Assessing Feasibility of Thromboprophylaxis With Apixaban in JAK2-positive Myeloproliferative Neoplasm Patients (AIRPORT-MPN)

  • STATUS
    Recruiting
  • End date
    Dec 31, 2022
  • participants needed
    46
  • sponsor
    Ottawa Hospital Research Institute
Updated on 5 May 2022
aspirin
clot
chest pain
stroke
drug test
apixaban
blood clot
blood thinners
apixaban 2.5 mg
eliquis

Summary

Myeloproliferative neoplasms (MPNs) are blood disorders that occur when the body makes too many white or red blood cells, or platelets. This overproduction of blood cells in the bone marrow can create problems for blood flow and lead to various symptoms. One of the major problems is the formation of blood clots. These may form in the veins of a patient's legs or arms where they cause leg or arm pain, swelling or difficulty walking. These clots may travel to the lung and then cause chest pain, shortness of breath and sometimes death. Blood clots can also lead to poor or no blood flow to one's heart, brain, or other organs, causing damages that cannot be easily or ever repaired, such as stroke or heart attack.

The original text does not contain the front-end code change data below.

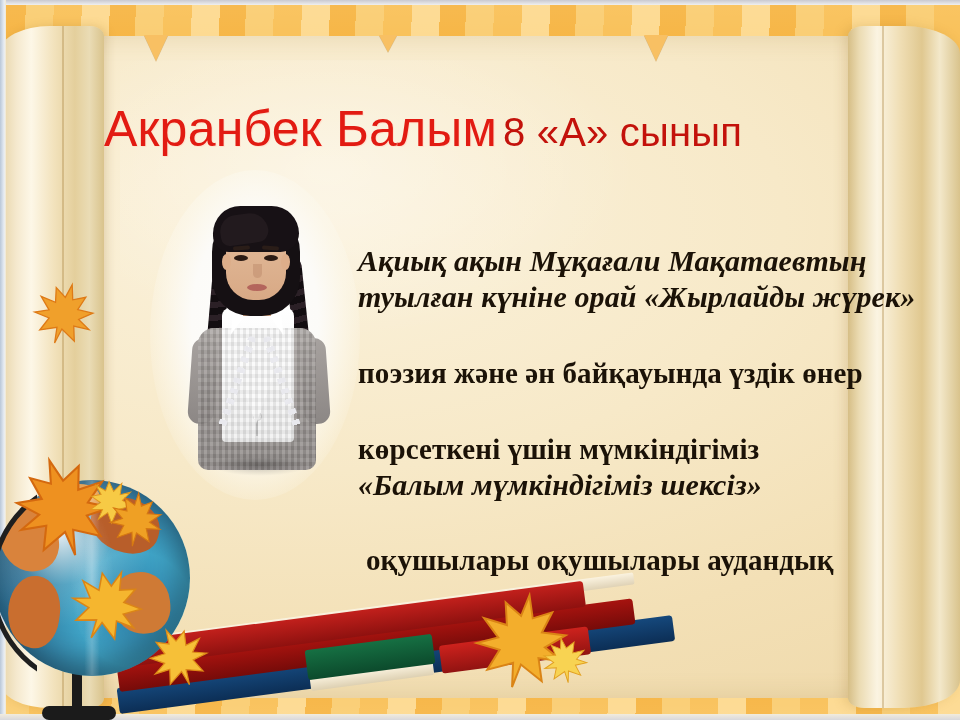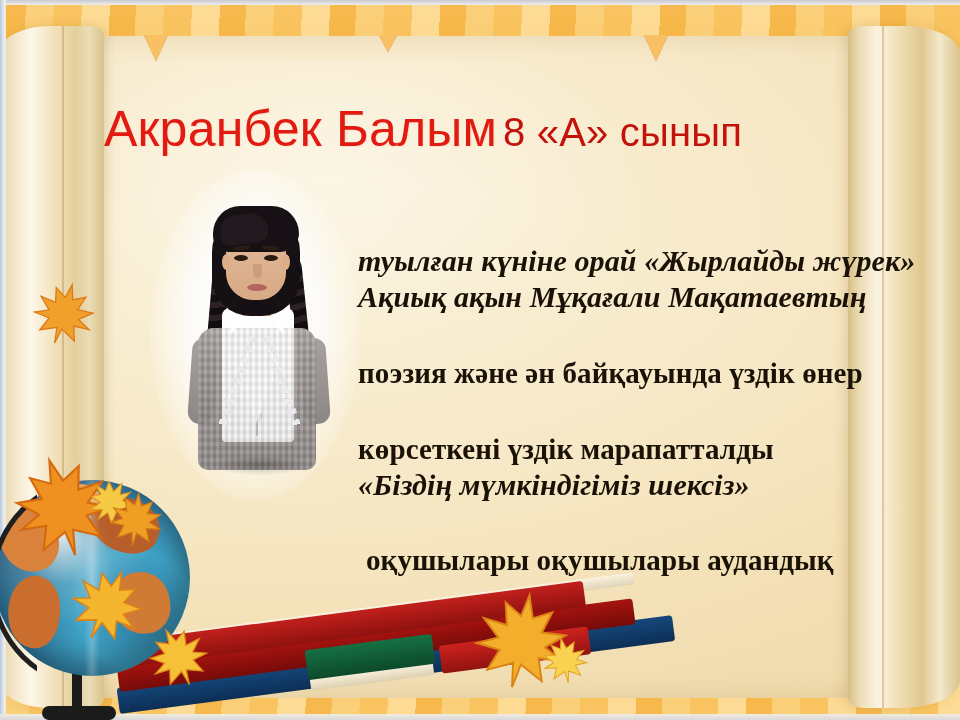"туылған күніне орай «Жырлайды жүрек»" div.ln { order: before "Ақиық ақын Мұқағали Мақатаевтың" -> after "Ақиық ақын Мұқағали Мақатаевтың" }
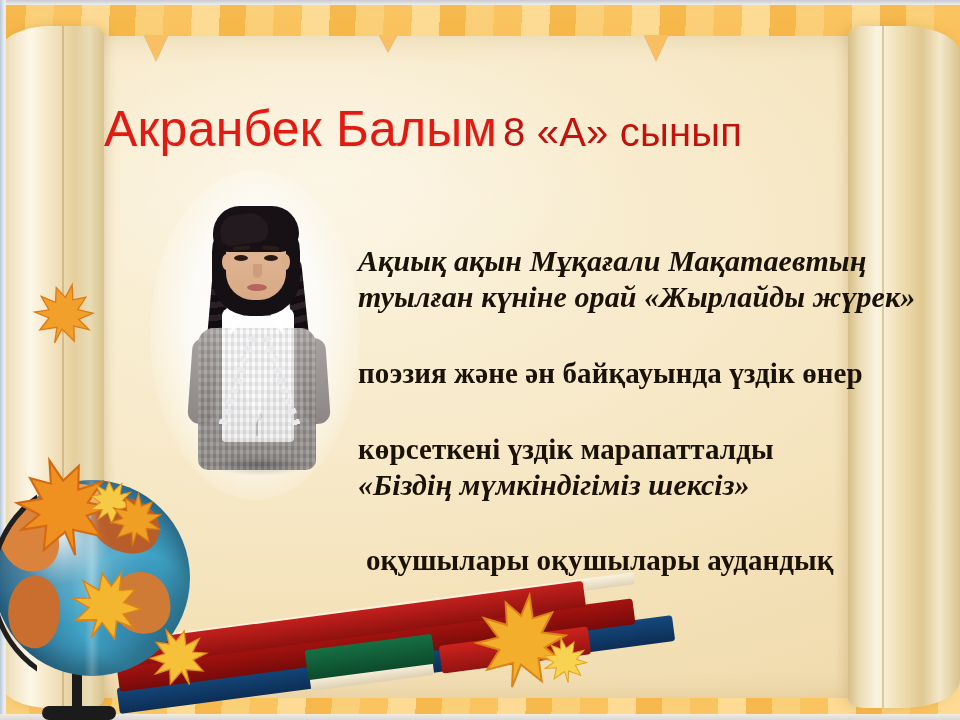"көрсеткені үздік марапатталды" div.ln { text: үздік марапатталды -> үшін мүмкіндігіміз }
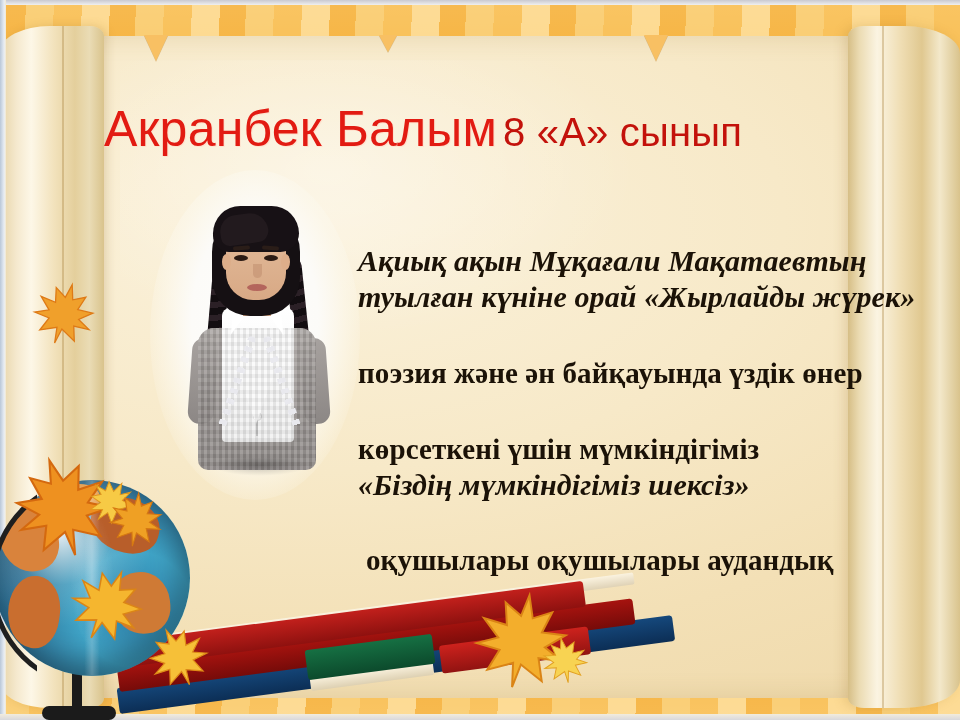"«Біздің мүмкіндігіміз шексіз»" div.ln { text: Біздің -> Балым }
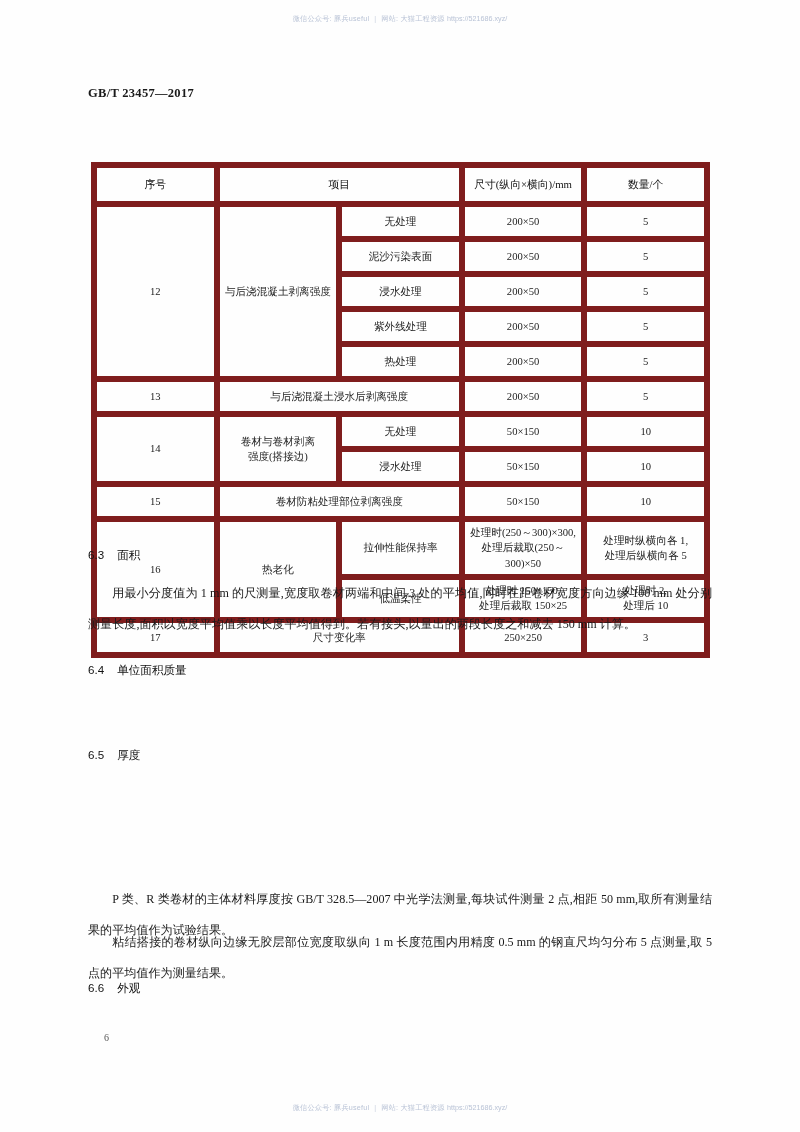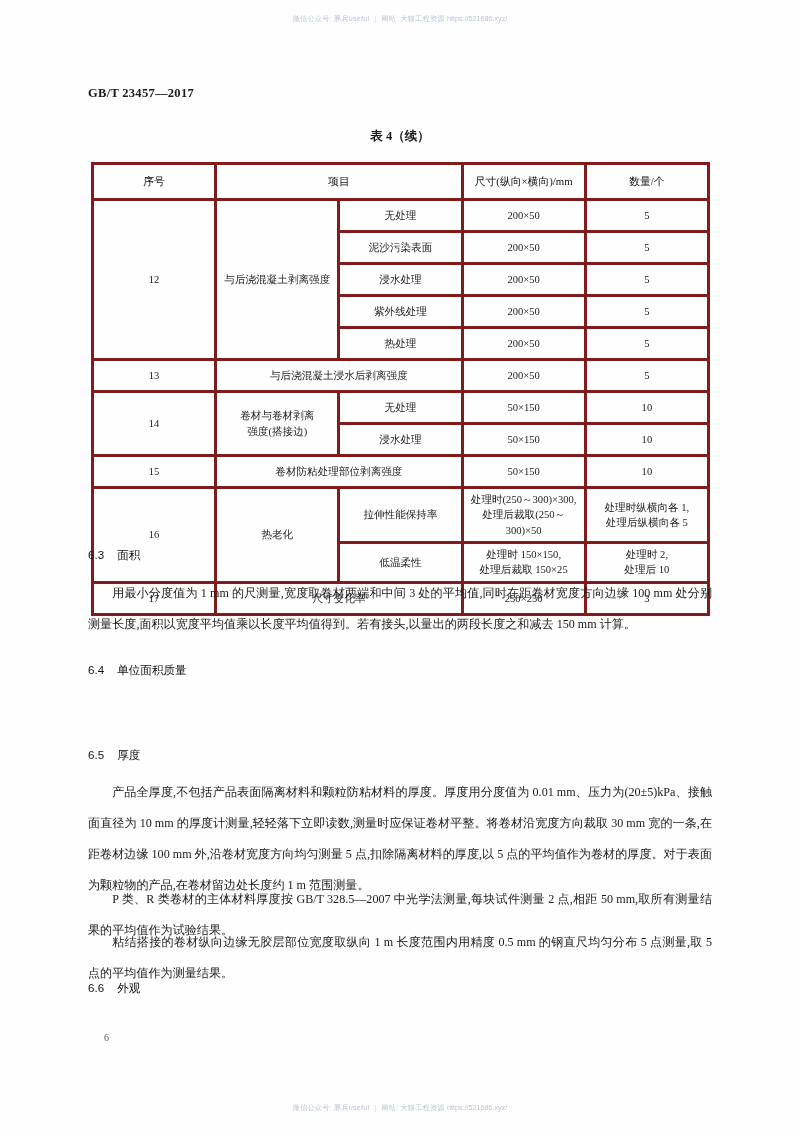"表 4（续）" div.table-caption { html: <div>表 4（续）</div> -> none }
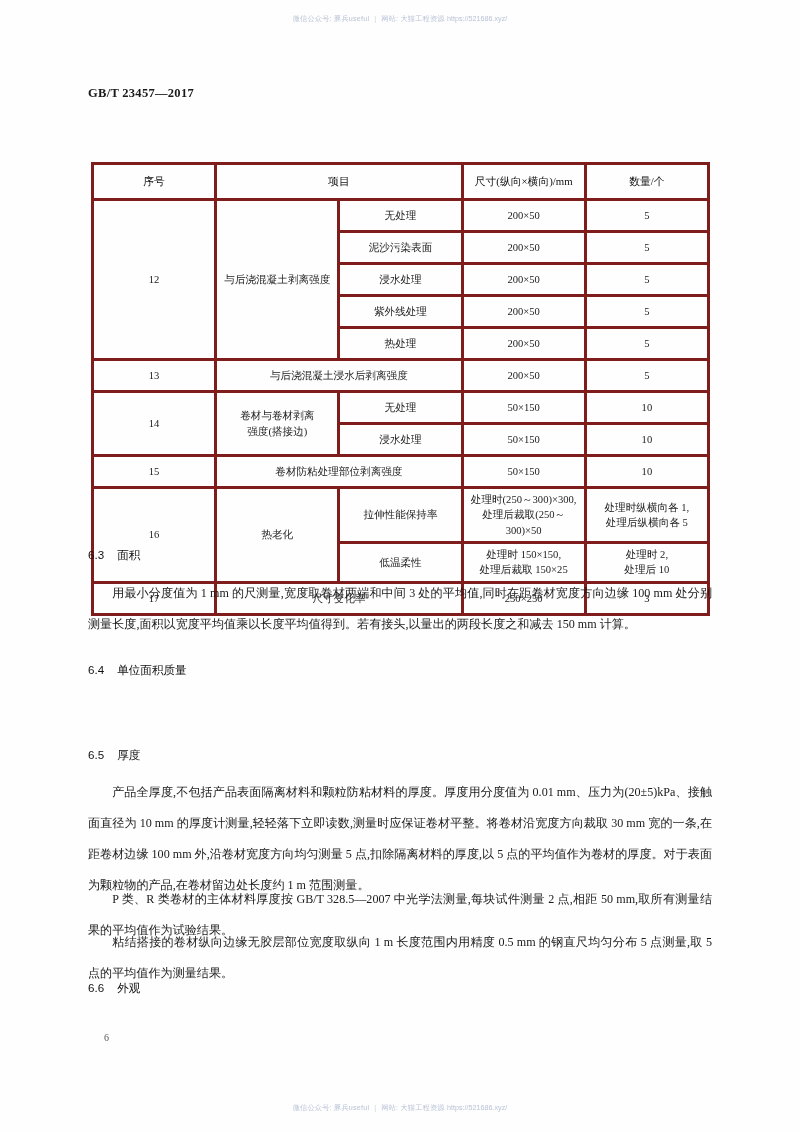"序号" table.spec td, table.spec th { border: 3px solid #7f1d1d -> 6px solid #7f1d1d }
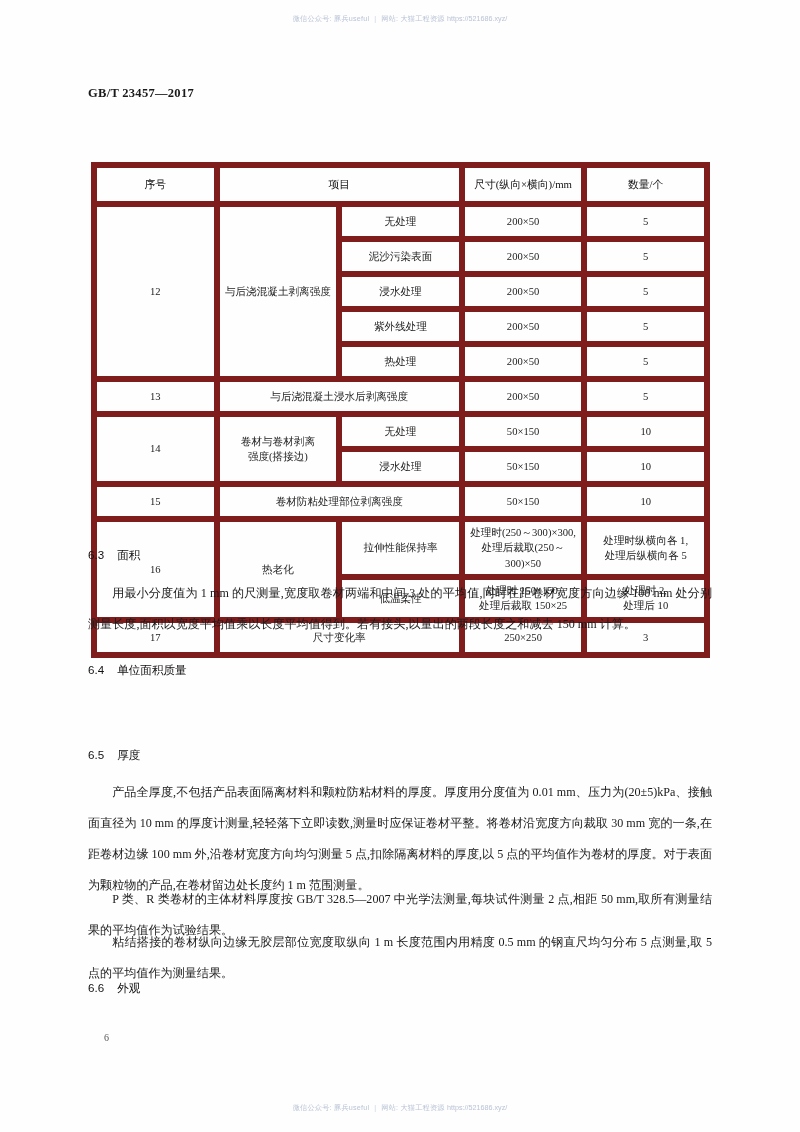"产品全厚度,不包括产品表面隔离材料和颗粒防粘材料的厚度。厚度用分度值为 0.01" div.para { html: <div>产品全厚度,不包括产品表面隔离材料和颗粒防粘材料的厚度。厚度用分度值为 0.01 mm、压力为(20±5)kPa、接触面直径为 10 mm 的厚度计测量,轻轻落下立即读数,测量时应保证卷材平整。将卷材沿宽度方向裁取 30 mm 宽的一条,在距卷材边缘 100 mm 外,沿卷材宽度方向均匀测量 5 点,扣除隔离材料的厚度,以 5 点的平均值作为卷材的厚度。对于表面为颗粒物的产品,在卷材留边处长度约 1 m 范围测量。</div> -> none }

Patients diagnosed with certain types of MPN are associated with a higher risk of developing blood clots and related complications. For this reason, MPN patients are usually treated with low-dose aspirin, a common drug used for blood clot prevention, on long-term basis to prevent the formation of blood clots and other complications. However, recent studies also show that the risk of blood clots remains elevated in MPN patients treated with aspirin, and there may not be improvement or reduction in fatal or other events that are associated with blood clots. In addition, since this medical condition is rare, so there's a lack of studies done with high quality results to help physicians decide the best treatment plan for these patients.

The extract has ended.